1. The countries from the travel ban aren’t listed here. We don’t trust those governments to vet their citizens well enough to issue visas, but we trust their airports?
2. The airports that are listed are the major travel hubs in the Middle East (and Turkey): Amman, Jordan; Kuwait City, Kuwait; Cairo; Istanbul; Jeddah and Riyadh, Saudi Arabia; Casablanca, Morocco; Doha, Qatar; and Dubai and Abu Dhabi in the United Arab Emirates.
3. The purported reason for the restriction is to address gaps in foreign airport security. American-bound passengers anywhere in the world are already required to go through tighter security checks that adhere to the US’s standards. As this article points out, “Abu Dhabi is one of 15 airports in the world to employ the Homeland Security preclearance techniques.” As someone who has travelled through Dubai, I distinctly remember going through a second, stricter security check just to enter the gate where my flight to Dallas would depart and having to wait in the corridor for the (I think American) security people to show up and open the checkpoint.
4. Many of these countries are wealthy and cater to business from the West. They are also hubs for local international carriers that cater to the South Asian diaspora in the US traveling back and forth between their two homes. Emirates Air, Etihad, and Quatar Airlines are three of the most popular airlines for these travelers because they are comfortable, relatively affordable, one-stop flights. These carriers have a vested interest in maintaining high levels of security to ensure the safety of their passengers and protect their revenue stream.
5. Luggage on these long flights is checked at the point of entry and picked up at the point of departure. So, in order to comply with these ridiculous restrictions, passengers have to check their electronics in India. It’s a 4-5 hour flight to the Mideast and a 14-16 hour flight to the US from there. Plus, these carriers all have long layovers (and plane transfers) in their home countries. (It used to be 12 hours in Dubai.) So we’re talking about around 24+ hours of travel hell without your e-books, movies, mobile games, catching up on email, catching up on homework/real work, etc. Good luck traveling with kids!

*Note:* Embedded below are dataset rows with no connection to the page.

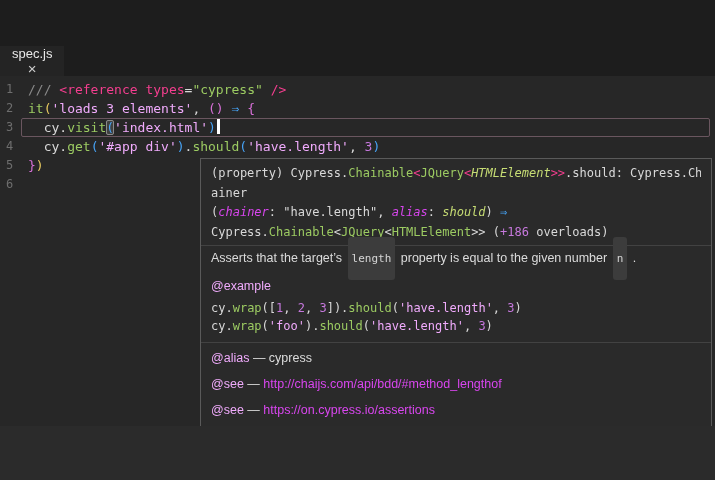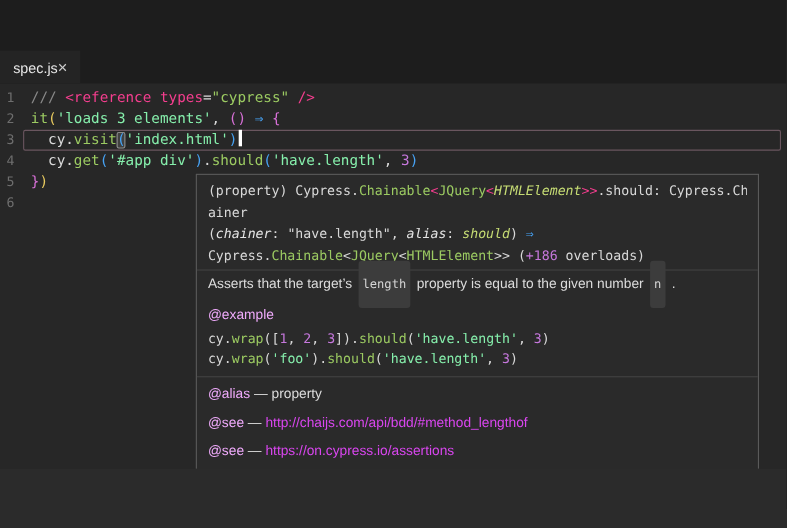--- a/index.html
+++ b/index.html
@@ -10,7 +10,7 @@
   
   .header { position:absolute; top:0; left:0; right:0; height:76px; background:#1d1d1d; }
   .tab { position:absolute; left:0; bottom:0; height:30px; padding:0 12px;
-         background:#242424; display:flex; align-items:center; gap:0; cursor:pointer; }
+         background:#242424; display:flex; align-items:center; gap:0; cursor:pointer;flex-direction:column; }
   .tab-label { color:#e8e8e8; font-size:13px; }
   .tab-close { color:#cfcfcf; font-size:15px; line-height:1; }
 

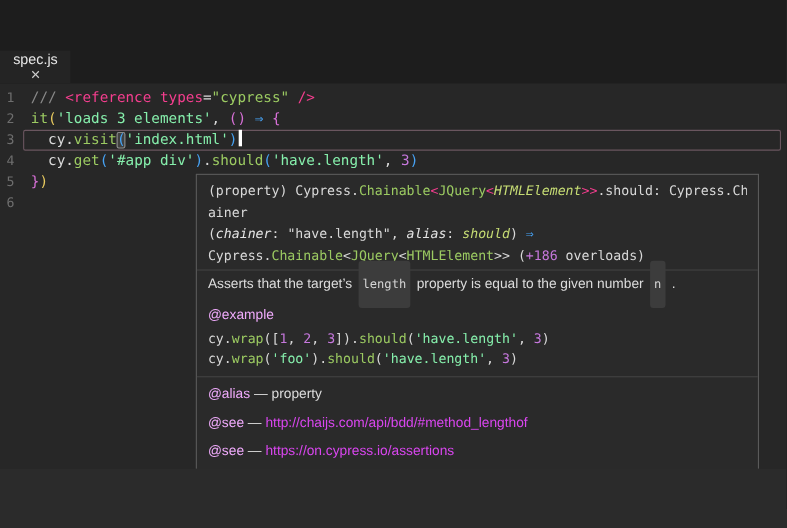--- a/index.html
+++ b/index.html
@@ -26,7 +26,7 @@
   
   .tk-w { color:#d9d9d9; } .tk-cmt { color:#8a8a8a; }
   .tk-pink { color:#f53e8f; } .tk-green { color:#9ccb62; }
-  .tk-yellow { color:#86efac; } .tk-gold { color:#e8ca5f; }
+  .tk-yellow { color:#f0abfc; } .tk-gold { color:#e8ca5f; }
   .tk-orchid { color:#d870d8; } .tk-blue { color:#47a3f5; }
   .tk-purple { color:#c678dd; }
   .tk-iyg { color:#c6dc74; font-style:italic; }

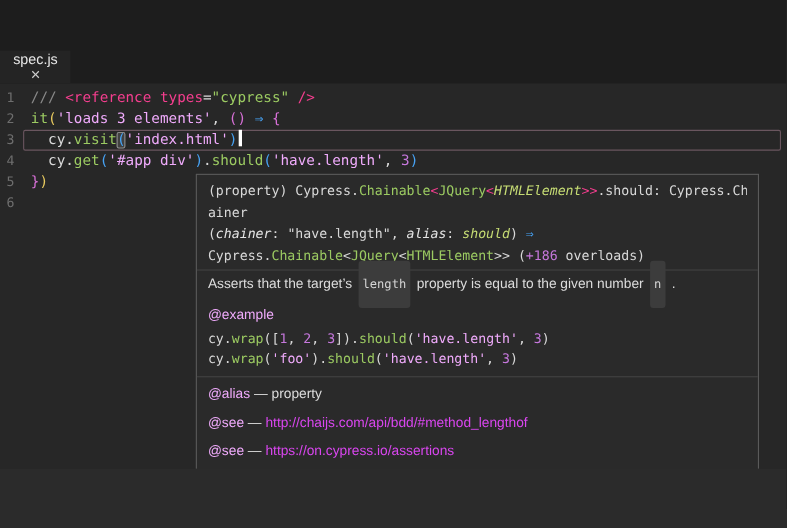--- a/index.html
+++ b/index.html
@@ -41,7 +41,7 @@
                vertical-align:-2px; margin-left:1px; }
 
   
-  .tooltip { position:absolute; left:178px; top:158px; width:512px; height:287px;
+  .tooltip { position:absolute; left:200px; top:158px; width:512px; height:287px;
              background:#2a2a2a; border:1px solid #5a5a5a; overflow:hidden; }
   .sig { padding:5px 10px 0; font-family:"DejaVu Sans Mono", monospace; font-size:12px; }
   .sig-line { height:19.5px; line-height:19.5px; white-space:pre; overflow:hidden; }

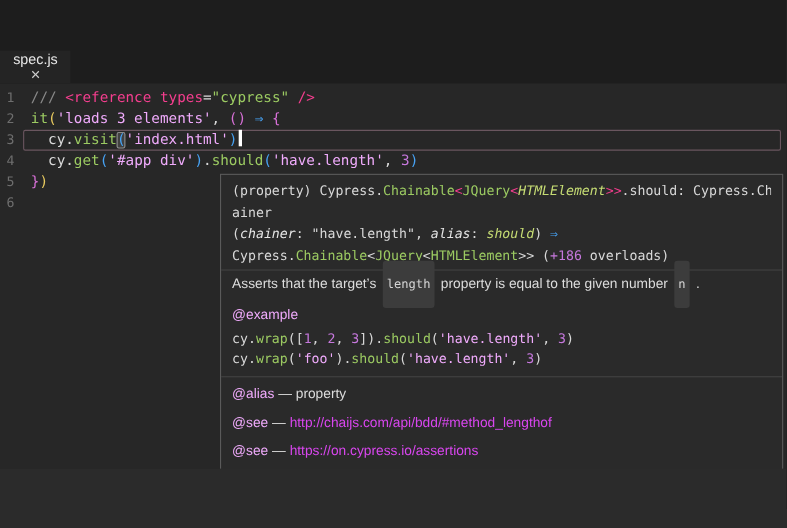--- a/index.html
+++ b/index.html
@@ -30,7 +30,7 @@
   .tk-orchid { color:#d870d8; } .tk-blue { color:#47a3f5; }
   .tk-purple { color:#c678dd; }
   .tk-iyg { color:#c6dc74; font-style:italic; }
-  .tk-io { color:#e5e5e5; font-style:italic; }
+  .tk-io { color:#d946ef; font-style:italic; }
   .tk-doc { color:#dcdcdc; }
   .tk-itag { color:#f0abfc; }
   .tk-link { color:#d946ef; text-decoration:none; cursor:pointer; }

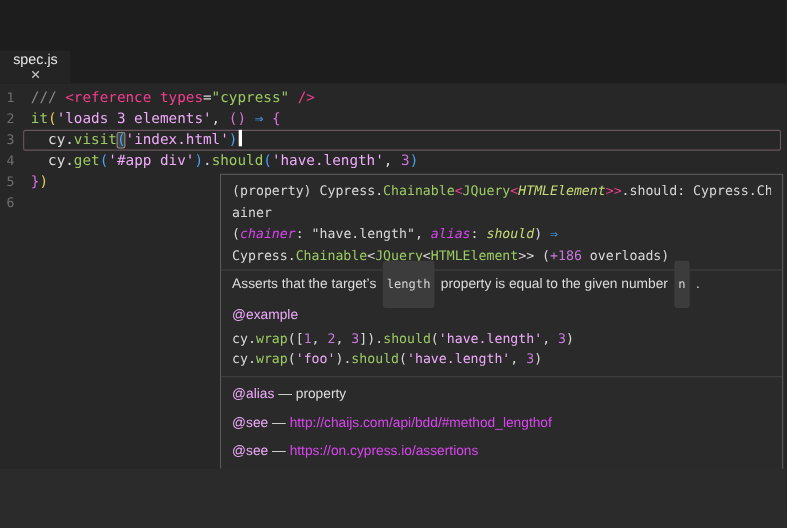--- a/index.html
+++ b/index.html
@@ -116,7 +116,7 @@
         <div class="code-line"><span class="tk-w">cy.</span><span class="tk-green">wrap</span><span class="tk-w">(</span><span class="tk-yellow">'foo'</span><span class="tk-w">).</span><span class="tk-green">should</span><span class="tk-w">(</span><span class="tk-yellow">'have.length'</span><span class="tk-w">, </span><span class="tk-purple">3</span><span class="tk-w">)</span></div>
       </div>
       <div class="divider-full"></div>
-      <div class="alias-line"><span class="tk-itag">@alias</span><span class="tk-doc"> — property</span></div>
+      <div class="alias-line"><span class="tk-itag">@alias</span><span class="tk-doc"> — cypress</span></div>
       <div class="see-line"><span class="tk-itag">@see</span><span class="tk-doc"> — </span><a class="tk-link">http://chaijs.com/api/bdd/#method_lengthof</a></div>
       <div class="see-line"><span class="tk-itag">@see</span><span class="tk-doc"> — </span><a class="tk-link">https://on.cypress.io/assertions</a></div>
     </div>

6. If electronics really are at risk of being used by terrorists to smuggle bombs onto planes, this restriction should have been deployed much more widely.
Look, we get that these are “first world problems” (even though the Middle East and South Asia are not generally considered “first world). That’s not the point. In a world where mobile devices are an essential part of our lives, this is just another form of harassment against brown people. It’s going to hurt the airlines and the economies of the countries where they are based. And, once again, it just antagonizes our allies needlessly. Did I mention a number of Arab officials are scheduled to attend tomorrow’s meeting of the US-led coalition against ISIS at the State Department? Excellent strategy to insult them with this pointless bullshit before asking for their help!

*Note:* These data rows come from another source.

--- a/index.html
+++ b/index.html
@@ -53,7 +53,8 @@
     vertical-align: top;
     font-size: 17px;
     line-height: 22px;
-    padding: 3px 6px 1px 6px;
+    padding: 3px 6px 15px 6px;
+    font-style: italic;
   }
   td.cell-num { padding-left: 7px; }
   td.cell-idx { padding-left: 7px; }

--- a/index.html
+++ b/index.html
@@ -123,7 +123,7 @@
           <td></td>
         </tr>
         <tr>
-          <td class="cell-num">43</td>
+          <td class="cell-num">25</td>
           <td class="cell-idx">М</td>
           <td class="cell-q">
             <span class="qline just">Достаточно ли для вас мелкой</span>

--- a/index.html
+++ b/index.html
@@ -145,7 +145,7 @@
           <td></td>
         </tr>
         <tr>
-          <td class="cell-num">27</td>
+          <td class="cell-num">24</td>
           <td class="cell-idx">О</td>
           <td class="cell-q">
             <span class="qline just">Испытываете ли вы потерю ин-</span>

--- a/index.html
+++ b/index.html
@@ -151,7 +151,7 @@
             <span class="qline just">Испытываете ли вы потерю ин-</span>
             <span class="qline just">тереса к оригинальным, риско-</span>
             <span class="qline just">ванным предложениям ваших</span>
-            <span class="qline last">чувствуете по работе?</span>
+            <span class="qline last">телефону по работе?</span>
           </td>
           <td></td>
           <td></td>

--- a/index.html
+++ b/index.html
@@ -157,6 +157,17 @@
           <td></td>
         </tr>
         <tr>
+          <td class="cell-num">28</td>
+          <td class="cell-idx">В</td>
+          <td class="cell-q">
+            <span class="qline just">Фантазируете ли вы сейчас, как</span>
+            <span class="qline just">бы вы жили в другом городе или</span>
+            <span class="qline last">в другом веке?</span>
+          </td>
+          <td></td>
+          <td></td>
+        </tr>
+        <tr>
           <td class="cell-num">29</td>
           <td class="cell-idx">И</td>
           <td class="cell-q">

Also, it needs to be said – if you’re using your laptop to smuggle a bomb on a plane, does it really matter if it’s in your carry-on or checked luggage? IT’S STILL ON THE DAMN PLANE!
Note #1: Medical devices are expected to be exempt from the ban.

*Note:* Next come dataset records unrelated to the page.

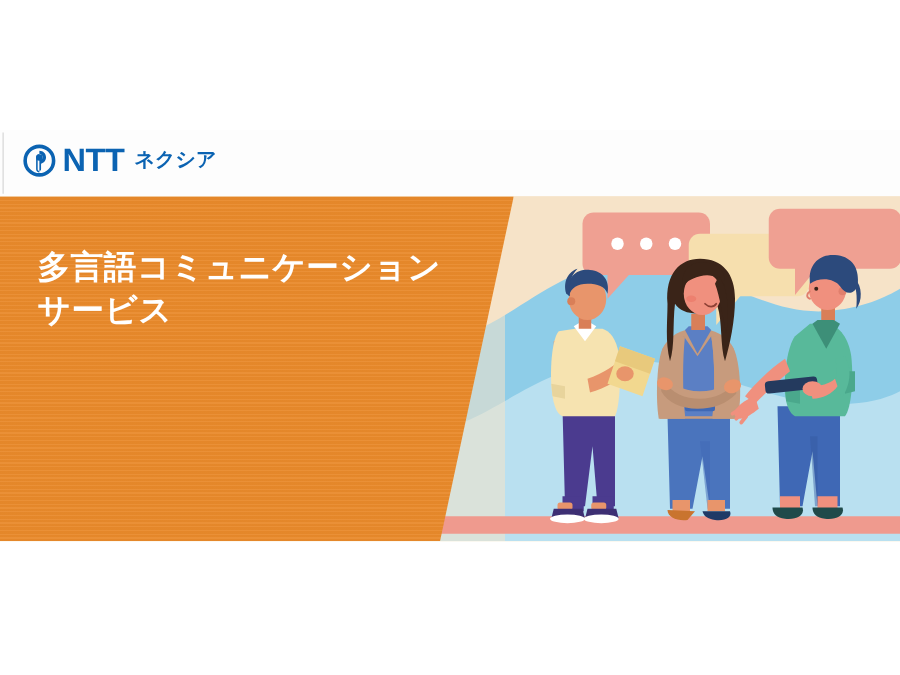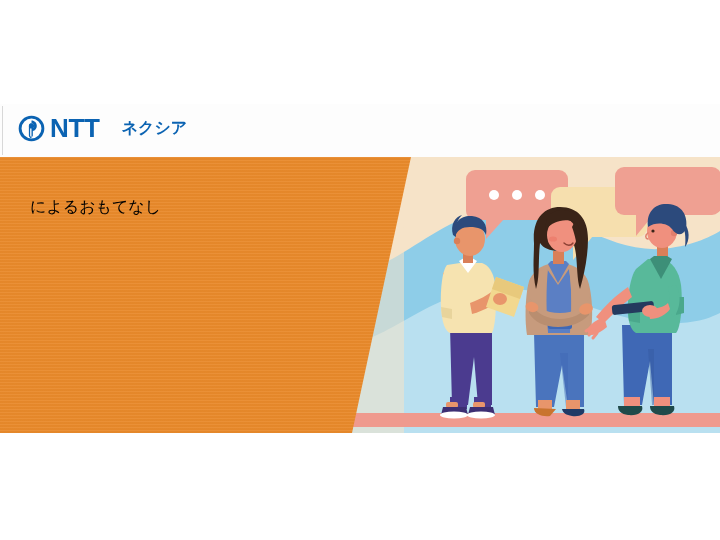--- a/index.html
+++ b/index.html
@@ -62,7 +62,7 @@
     color: #0b63b2;
     letter-spacing: 0px;
     line-height: 1;
-    margin-left: 17px;
+    margin-left: 3px;
     font-family: "DejaVu Sans", sans-serif;
   }
 

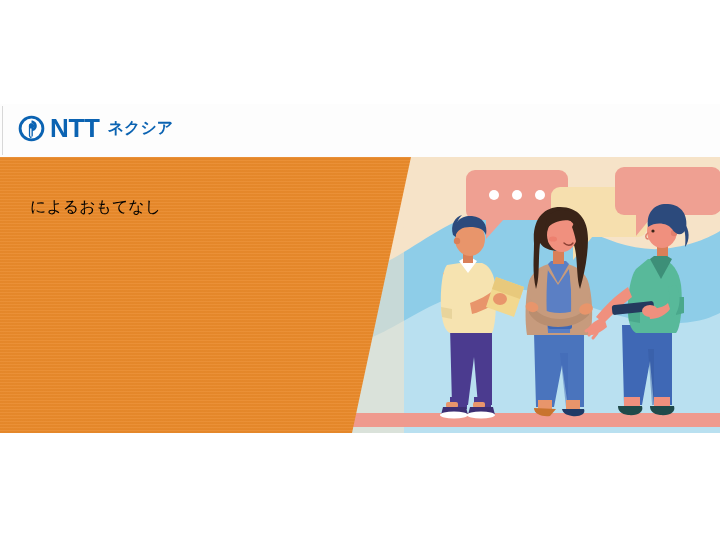--- a/index.html
+++ b/index.html
@@ -337,6 +337,10 @@
     <div class="orange-panel"></div>
 
     <div class="hero-text">
+      <h1 class="hero-title">
+        <div>多言語コミュニケーション</div>
+        <div>サービス</div>
+      </h1>
       <p class="hero-sub">
         </p>
         <div>によるおもてなし</div>

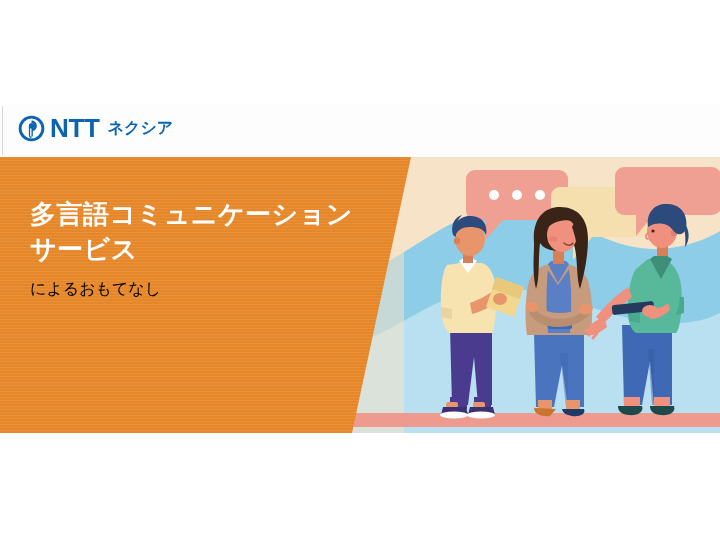--- a/index.html
+++ b/index.html
@@ -343,7 +343,6 @@
       </h1>
       <p class="hero-sub">
         </p>
-        <div>によるおもてなし</div>
       <p></p>
     </div>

Note #2: The British government has joined in on these asinine restrictions, though theirs only applies to six countries: Turkey, Lebanon, Egypt, Saudia Arabia, Jordan, and Tunisia. Note that Kuwait, Morocco, Quatar, and the UAE are not included, while Lebanon and Tunisia are added. The British restriction also allows laptops and tablets under 16.0cm x 9.3cm x 1.5cm, which seems like it would include most tablets, e-readers and many small laptops.